* RECORDS SUPPLIED

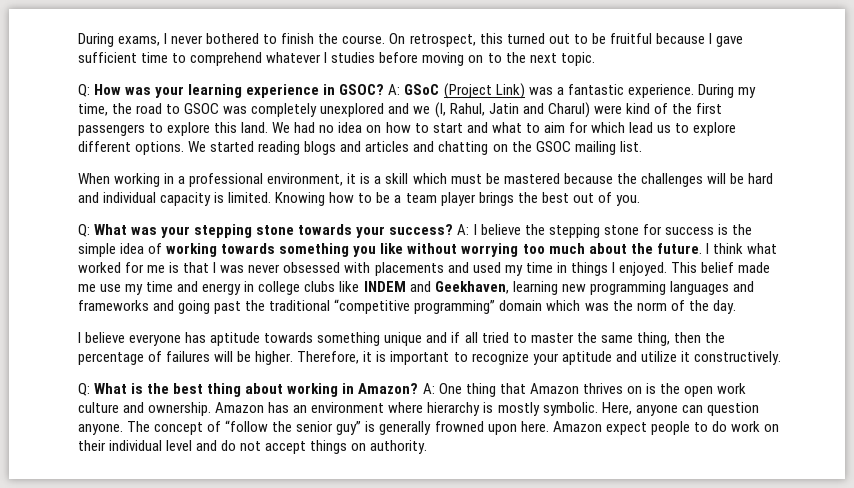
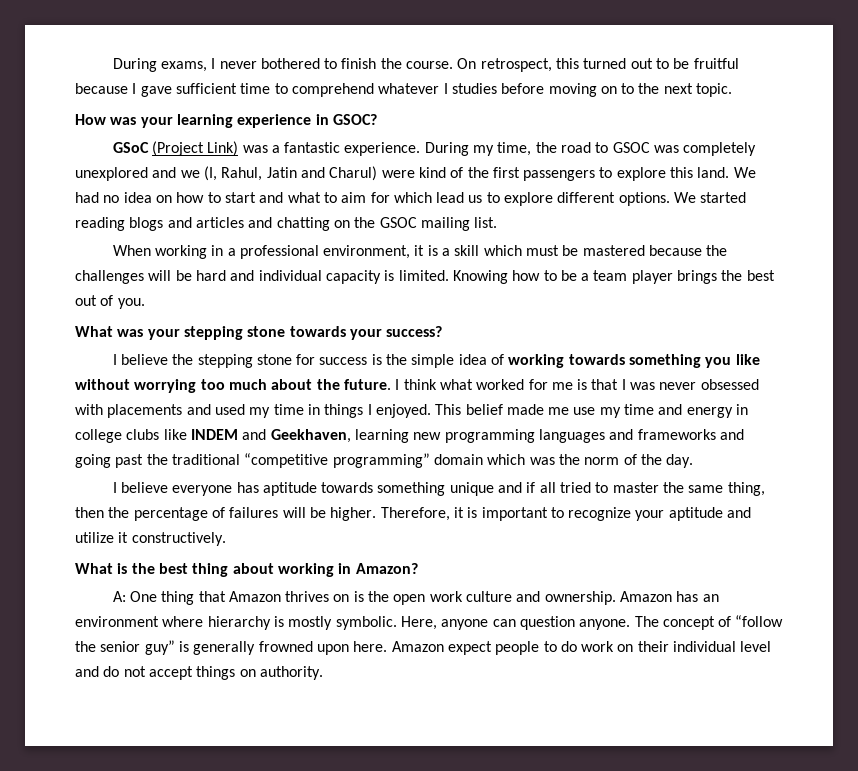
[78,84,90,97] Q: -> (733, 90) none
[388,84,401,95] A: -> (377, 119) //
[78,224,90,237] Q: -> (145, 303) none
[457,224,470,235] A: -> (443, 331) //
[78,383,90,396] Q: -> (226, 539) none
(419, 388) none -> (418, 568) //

---

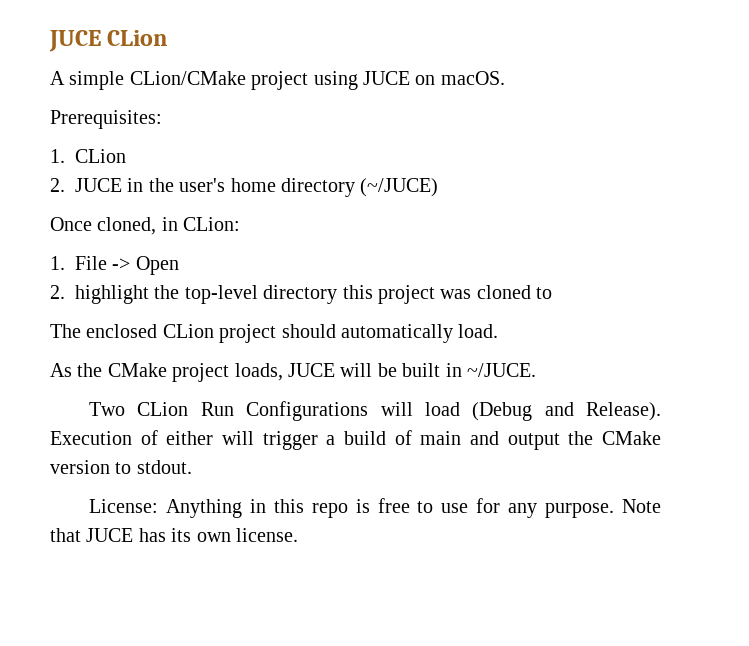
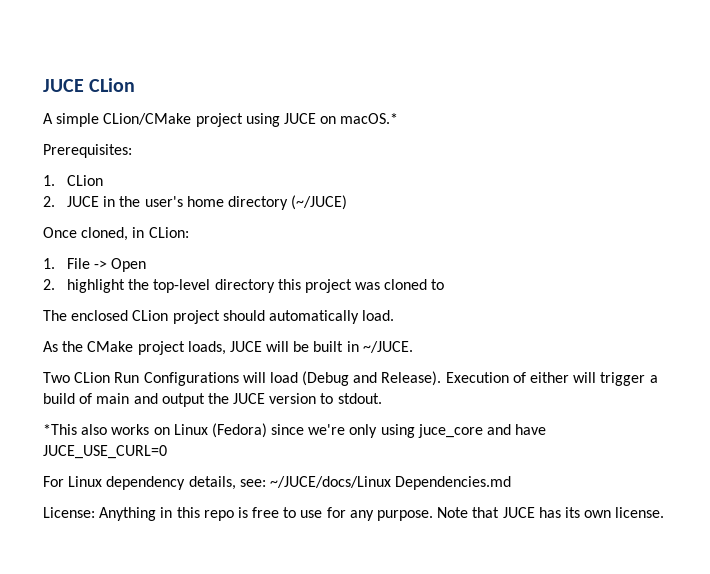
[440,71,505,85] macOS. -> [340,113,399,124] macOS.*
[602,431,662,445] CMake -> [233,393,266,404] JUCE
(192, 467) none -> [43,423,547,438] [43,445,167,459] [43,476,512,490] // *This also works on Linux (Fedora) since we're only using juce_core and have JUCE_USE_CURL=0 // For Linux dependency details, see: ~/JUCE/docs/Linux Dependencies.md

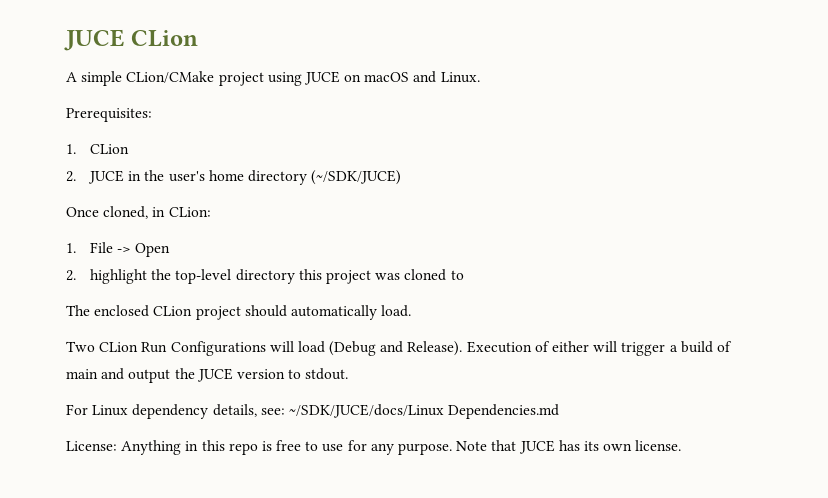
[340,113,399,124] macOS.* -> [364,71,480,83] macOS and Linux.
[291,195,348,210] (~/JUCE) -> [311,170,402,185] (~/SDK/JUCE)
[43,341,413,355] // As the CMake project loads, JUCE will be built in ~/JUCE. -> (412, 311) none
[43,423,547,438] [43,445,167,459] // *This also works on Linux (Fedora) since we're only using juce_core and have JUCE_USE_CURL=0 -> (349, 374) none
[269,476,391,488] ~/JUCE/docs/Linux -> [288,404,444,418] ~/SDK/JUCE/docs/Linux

* THE TASK
Across the records, count the lines that contain the word "CMake" and give that figure alone.

* TASK RESPONSE
2